- **WORK TO BE COMPLETED**:
Lines with the word "align" in them must be copied from the records below.

User interface change data
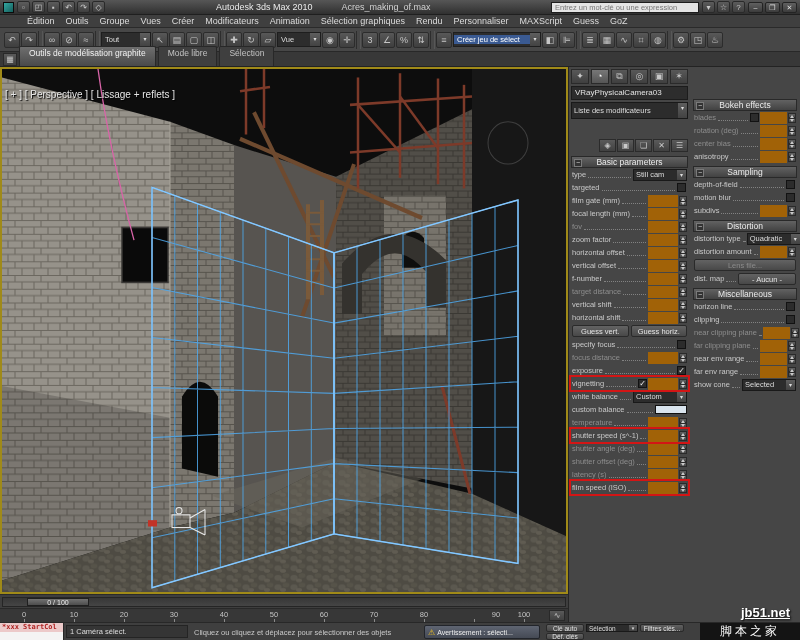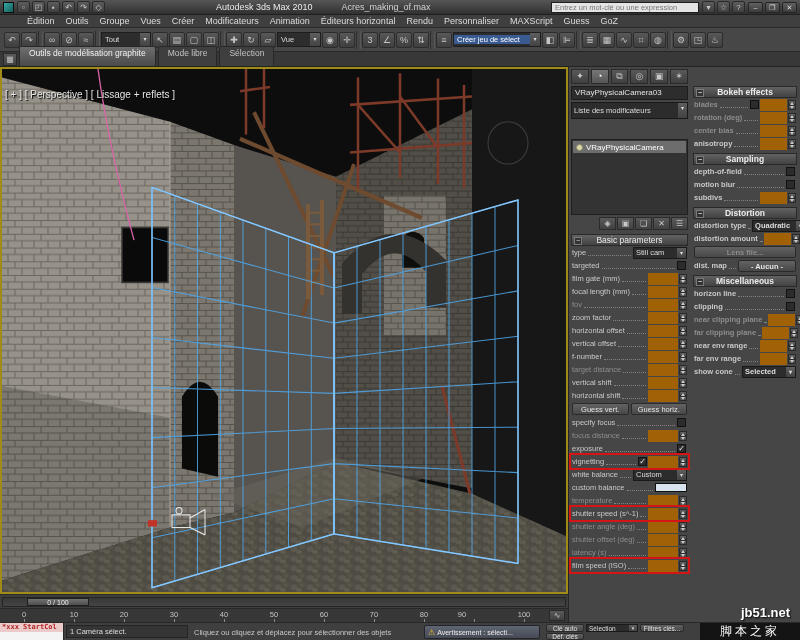--- a/index.html
+++ b/index.html
@@ -157,7 +157,7 @@
       <span class="menu-item">Créer</span>
       <span class="menu-item">Modificateurs</span>
       <span class="menu-item">Animation</span>
-      <span class="menu-item">Éditeurs horizontal</span>
+      <span class="menu-item">Sélection graphiques</span>
       <span class="menu-item">Rendu</span>
       <span class="menu-item">Personnaliser</span>
       <span class="menu-item">MAXScript</span>

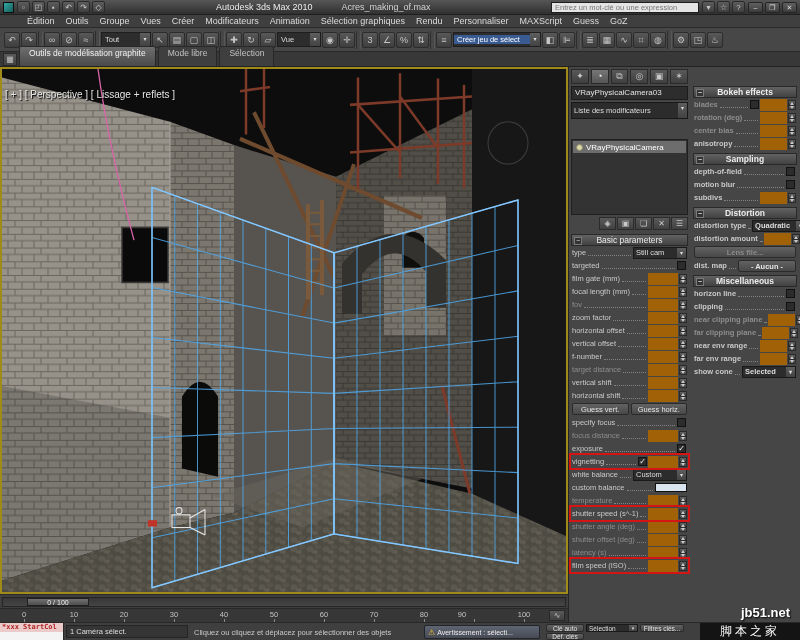--- a/index.html
+++ b/index.html
@@ -47,7 +47,7 @@
   
   .cmdpanel{width:232px;height:555px;background:#464646;display:flex;border-left:1px solid #262626;}
   .cp-left{width:122px;padding:2px;display:flex;flex-direction:column;}
-  .cp-right{width:110px;padding:3px 3px;font-weight:bold;}
+  .cp-right{width:110px;padding:16px 3px;}
   .cptabs{display:flex;gap:2px;height:15px;margin-bottom:2px;}
   .cpt{flex:1;text-align:center;background:linear-gradient(#585858,#3f3f3f);border:1px solid #2a2a2a;font-size:9px;line-height:12px;color:#c8c8c8;}
   .cpt.active{background:linear-gradient(#777,#555);color:#fff;}

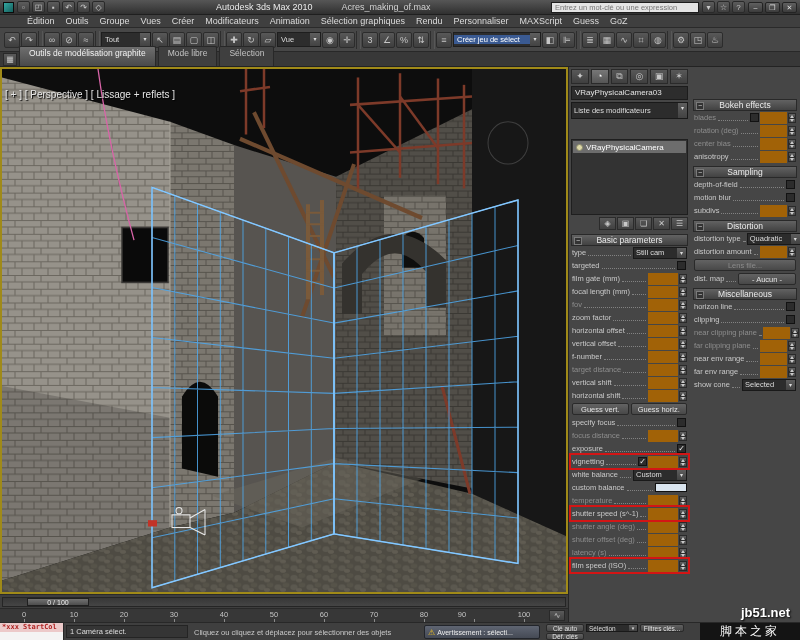--- a/index.html
+++ b/index.html
@@ -352,12 +352,6 @@
           <span class="ddt">Liste des modificateurs</span>
           <span class="dda">▾</span>
         </div>
-        <div class="stack">
-            <div class="stackitem">
-              <span class="bulb"></span>
-              <span>VRayPhysicalCamera</span>
-            </div>
-          </div>
         <div class="stacktools">
             <span class="st-ic">◈</span>
             <span class="st-ic">▣</span>

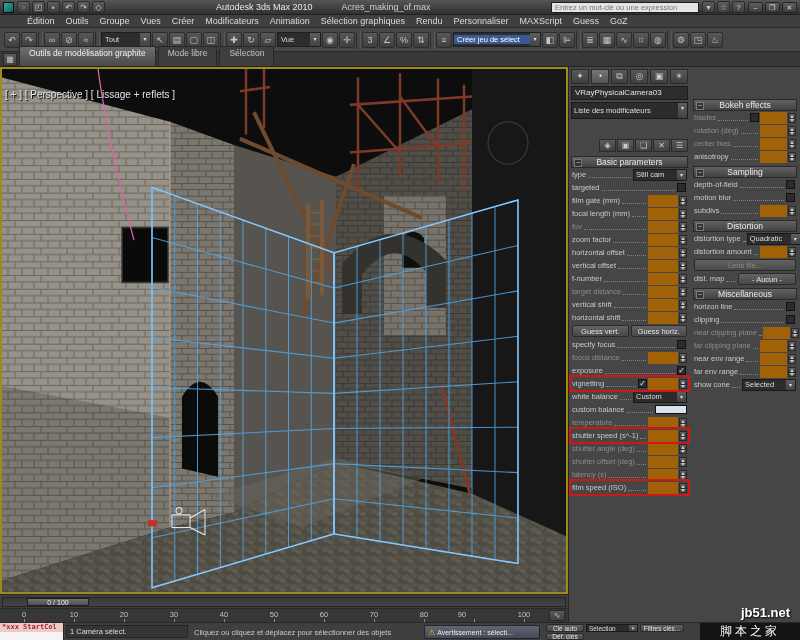--- a/index.html
+++ b/index.html
@@ -330,7 +330,7 @@
           <span class="tickline" style="left: 374px;"></span>
           <span class="tick" style="left: 424px;">80</span>
           <span class="tickline" style="left: 424px;"></span>
-          <span class="tick" style="left: 462px;">90</span>
+          <span class="tick" style="left: 496px;">90</span>
           <span class="tickline" style="left: 474px;"></span>
           <span class="tick" style="left: 524px;">100</span>
           <span class="tickline" style="left: 524px;"></span>

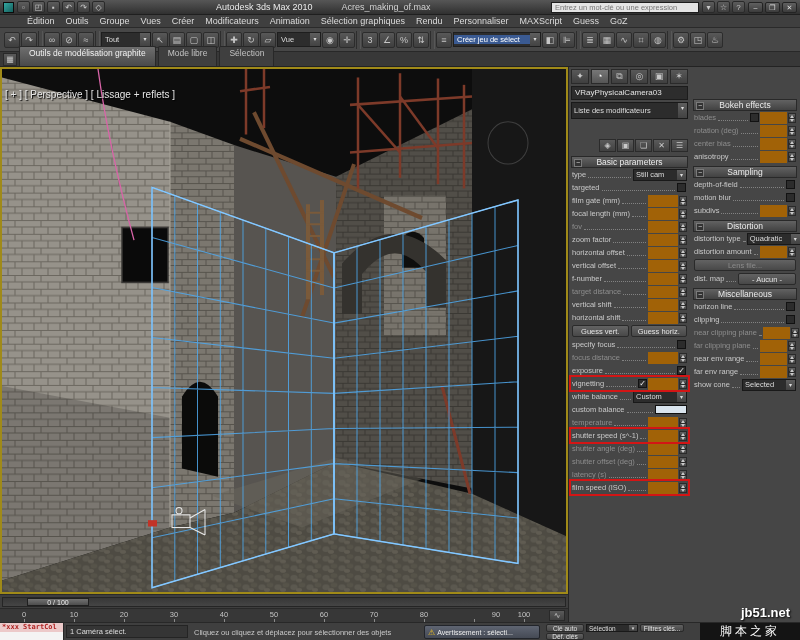--- a/index.html
+++ b/index.html
@@ -115,7 +115,7 @@
   .keyfilters{left:640px;top:1px;width:44px;height:8px;line-height:7px;}
 
   
-  .wm1{position:absolute;right:10px;bottom:20px;color:#fff;font-size:13px;font-weight:bold;z-index:10;text-shadow:1px 1px 2px #000;}
+  .wm1{position:absolute;right:10px;bottom:20px;color:#fff;font-size:13px;font-weight:bold;z-index:10;text-shadow:1px 1px 2px #000;text-decoration:underline;}
   .wm2{position:absolute;right:0;bottom:0;width:100px;height:17px;background:#141414;color:#fff;font-size:12px;line-height:17px;text-align:center;letter-spacing:3px;z-index:10;white-space:nowrap;overflow:hidden;}
 </style>
 </head>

- **FINISHED TASK**:
   .cpt{flex:1;text-align:center;background:linear-gradient(#585858,#3f3f3f);border:1px solid #2a2a2a;font-size:9px;line-height:12px;color:#c8c8c8;}
   .wm2{position:absolute;right:0;bottom:0;width:100px;height:17px;background:#141414;color:#fff;font-size:12px;line-height:17px;text-align:center;letter-spacing:3px;z-index:10;white-space:nowrap;overflow:hidden;}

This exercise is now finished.